RAP: Phased Retrieval-Augmented Reasoning for Incident-Aware Traffic Prediction

Abstract

Traffic prediction plays a pivotal role in route planning and traffic management. Most existing methods focus primarily on historical spatio-temporal dependencies, overlooking external disruptions, particularly non-recurrent traffic incidents that can substantially alter traffic patterns. However, the unpredictability and heterogeneous impacts of incidents make it difficult to extract transferable incident-related knowledge from historical data, limiting the ability to accurately capture incident-affected traffic dynamics. To address these challenges, we propose RAP, a phased retrieval-augmented reasoning framework for incident-aware traffic prediction.

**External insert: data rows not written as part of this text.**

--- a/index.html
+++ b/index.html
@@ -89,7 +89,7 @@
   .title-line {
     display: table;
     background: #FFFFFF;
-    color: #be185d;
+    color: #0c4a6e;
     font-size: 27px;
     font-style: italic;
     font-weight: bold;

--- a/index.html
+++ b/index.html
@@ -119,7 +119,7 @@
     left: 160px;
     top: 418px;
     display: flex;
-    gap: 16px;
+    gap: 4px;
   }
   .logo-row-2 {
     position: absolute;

RAP explicitly models incident-induced dynamics by integrating retrieval-augmented mechanisms with Large Language Model (LLM)-based reasoning. Specifically, it comprises two core components: Historical Knowledge Discovery and Context-Aware Phased Reasoning. The former extracts three complementary forms of transferable evidence from historical traffic data: incident patterns, normal counterfactual sequences, and experience trajectories. The latter uses an LLM to assess and consolidate heterogeneous evidence into a compact context, then partitions the prediction horizon into distinct impact phases for phase-consistent prediction. Extensive experiments on three real-world datasets demonstrate that RAP consistently outperforms state-of-the-art baselines, showing up to 5.27% performance improvement in incident-affected scenarios. The code is available at: https://anonymous.4open.science/r/RAP-608C.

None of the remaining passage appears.